Dr. Shinya Yamanaka is practically a household name in Japan when talking about stem cells as he was awarded the Nobel Prize in 2012 for his research, virtually catapulting him to nationwide and global fame. But after a huge scandal rocked Japan’s stem cell research community these past few months, there has seemingly been a lot of soul searching going on in the community, and the country was again surprised on Monday when Dr. Yamanaka apologized for what he described as “poor record-keeping” in his highly regarded research.
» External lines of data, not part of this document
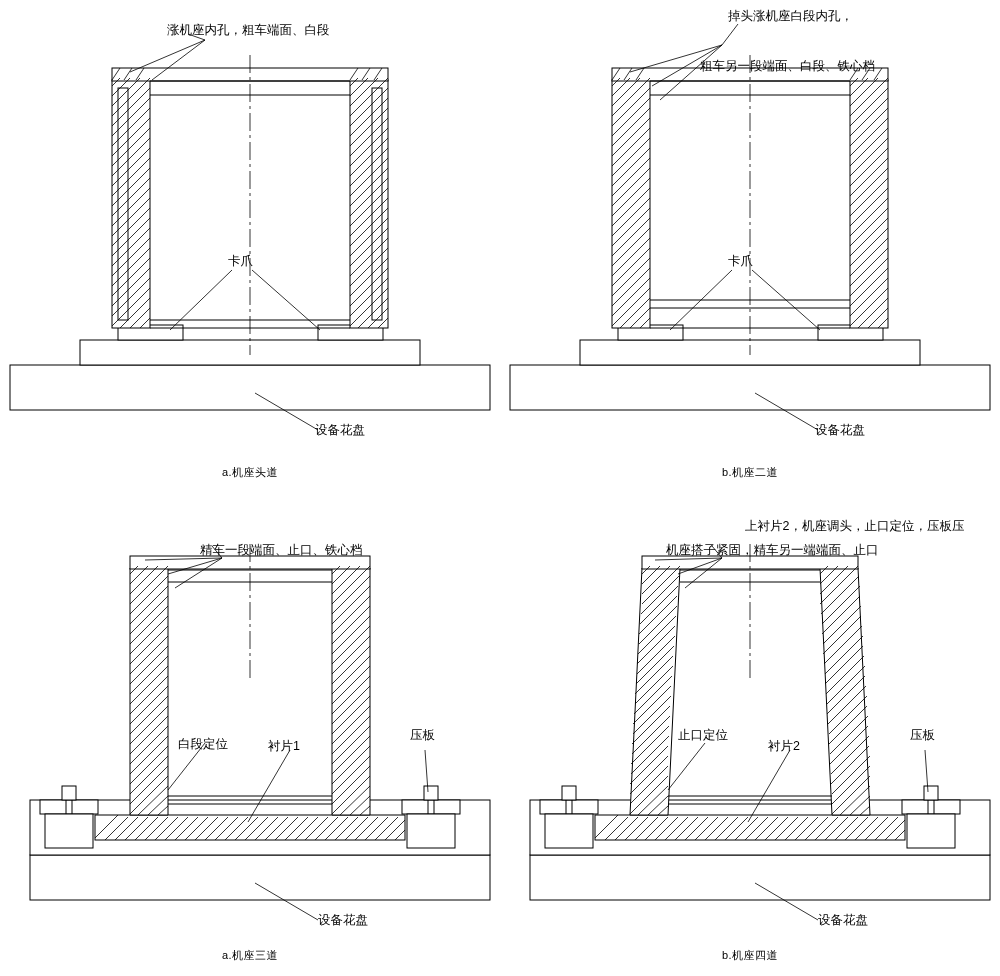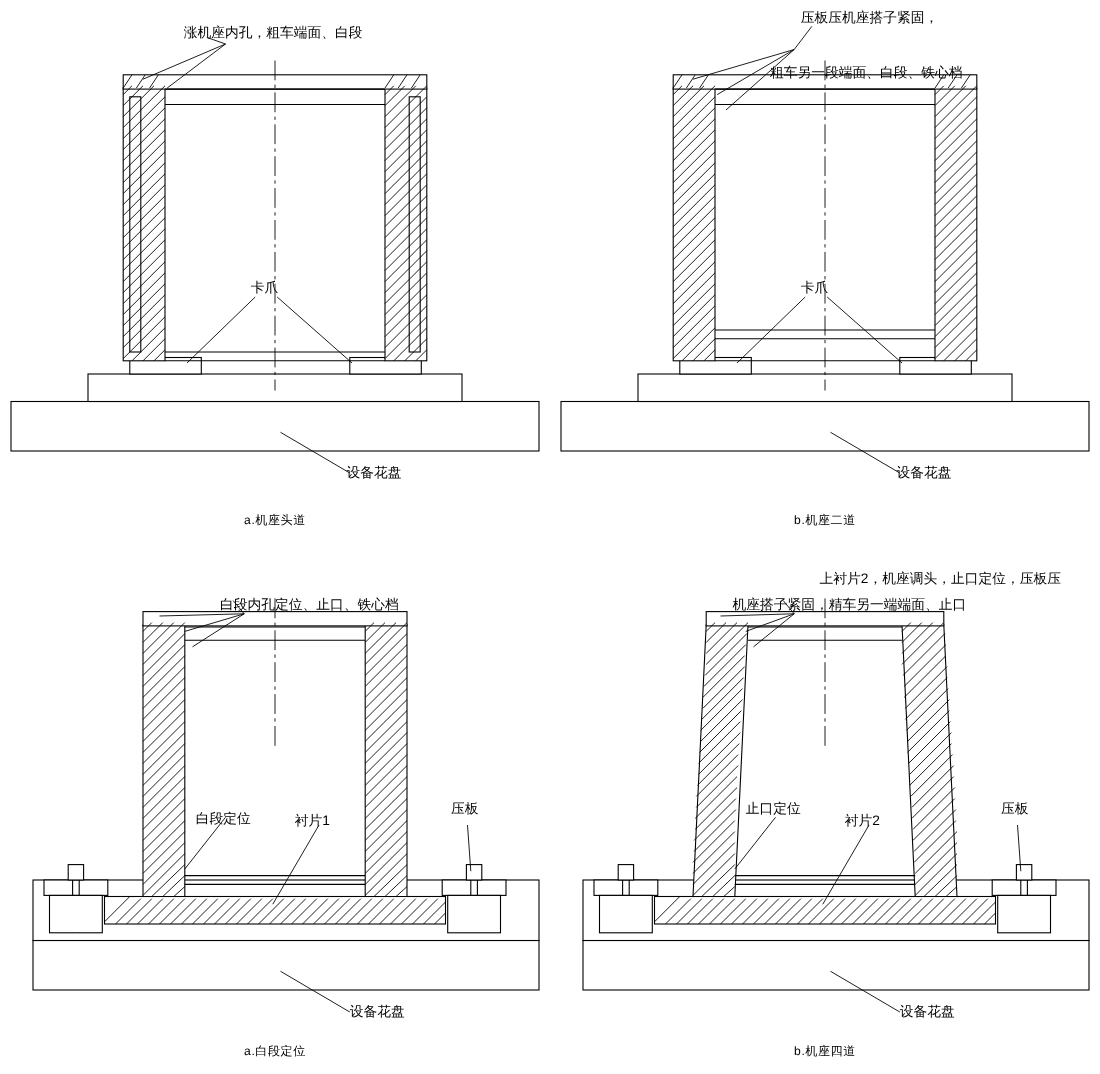--- a/index.html
+++ b/index.html
@@ -225,7 +225,7 @@
       <path class="leader" d="M252 270 L320 330"></path>
       <path class="leader" d="M318 430 L255 393"></path>
     </svg>
-    <div class="lbl" style="left:228px;top:8px;">压板压机座搭子紧固，</div>
+    <div class="lbl" style="left:228px;top:8px;">掉头涨机座白段内孔，</div>
     <div class="lbl" style="left:200px;top:45px;margin-top:13px;">粗车另一段端面、白段、铁心档</div>
     <div class="lbl" style="left:228px;top:253px;">卡爪</div>
     <div class="lbl" style="left:315px;top:422px;">设备花盘</div>

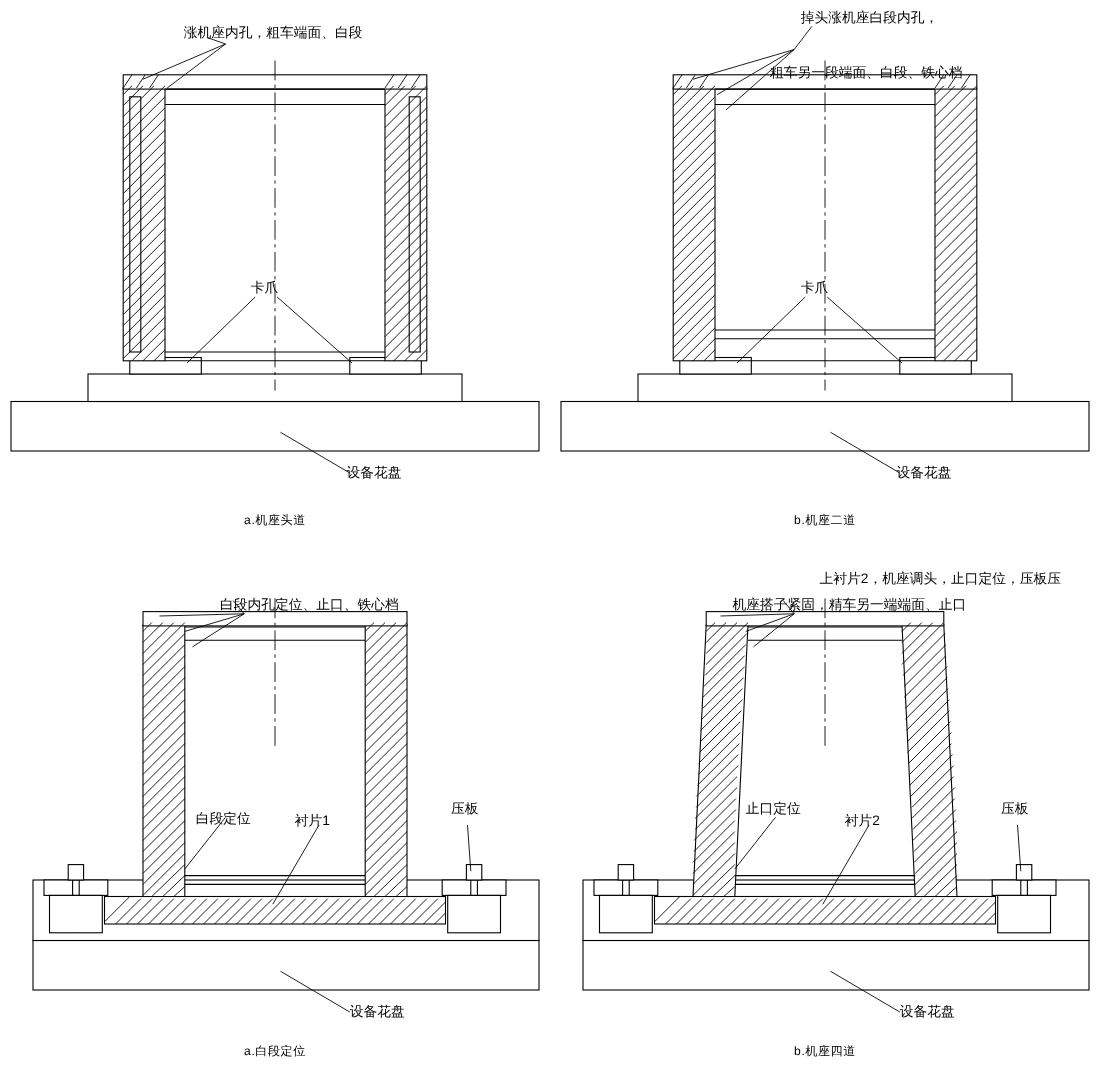--- a/index.html
+++ b/index.html
@@ -366,7 +366,7 @@
       <path class="leader" d="M425 250 L428 292"></path>
       <path class="leader" d="M318 420 L255 383"></path>
     </svg>
-    <div class="lbl" style="left:200px;top:42px;">白段内孔定位、止口、铁心档</div>
+    <div class="lbl" style="left:200px;top:42px;">精车一段端面、止口、铁心档</div>
     <div class="lbl" style="left:178px;top:236px;">白段定位</div>
     <div class="lbl" style="left:268px;top:238px;">衬片1</div>
     <div class="lbl" style="left:410px;top:227px;">压板</div>

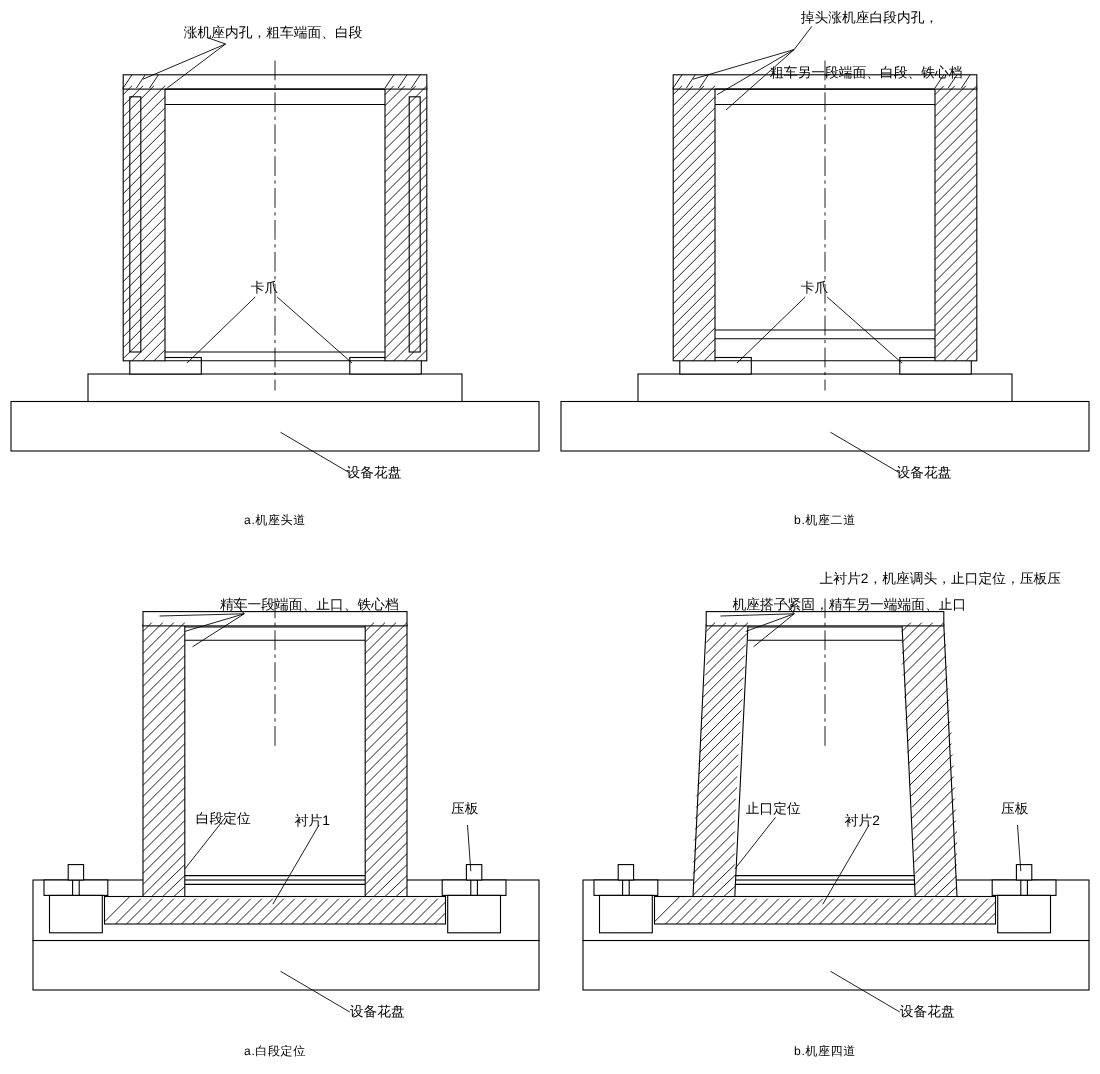--- a/index.html
+++ b/index.html
@@ -371,7 +371,7 @@
     <div class="lbl" style="left:268px;top:238px;">衬片1</div>
     <div class="lbl" style="left:410px;top:227px;">压板</div>
     <div class="lbl" style="left:318px;top:412px;">设备花盘</div>
-    <div class="cap" style="left:150px;top:448px;width:200px;">a.白段定位</div>
+    <div class="cap" style="left:150px;top:448px;width:200px;">a.机座三道</div>
   </div>
 
   <div class="panel" style="left:500px;top:500px;width:500px;height:476px;">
On Monday evening, Yamanaka, who is also a professor at Kyoto University, spoke at a news conference after there have apparently been questions raised about a research paper published in 2000 in which he was the lead author. This specific paper has been foundational in his Nobel Prize winning work in 2012, and Kyoto University has gone on record saying that their investigations on Yamanaka’s earlier work showed no problems with the paper’s conclusions. Yamanaka however acknowledged that he no longer had the lab records that would support the validity of the images. “I would like to express remorse from my heart and apologize,” he said. He revealed that he had kept his own records for the 2000 paper, but he also failed to keep the records of colleagues. He said that it was an embarrassment to his field, as he was unable to offer data to support the validity of the images in the paper.
It was Yamanaka’s research that has propelled Japan’s stem cell research community in the past few years, with the government centering efforts to turn regenerative biology into a national project that could help drag Japan’s economy out of stagnation. However, despite more than ten years into the research, doctors and pharmaceutical companies still do not have any kind of solid product, using the science to produce useful treatments for heart failure or diabetes. And the recent scandal surrounding Dr. Haruko Obokata of the Riken institute has only served to put a dent in the image of Japan’s stem cell research community as a whole.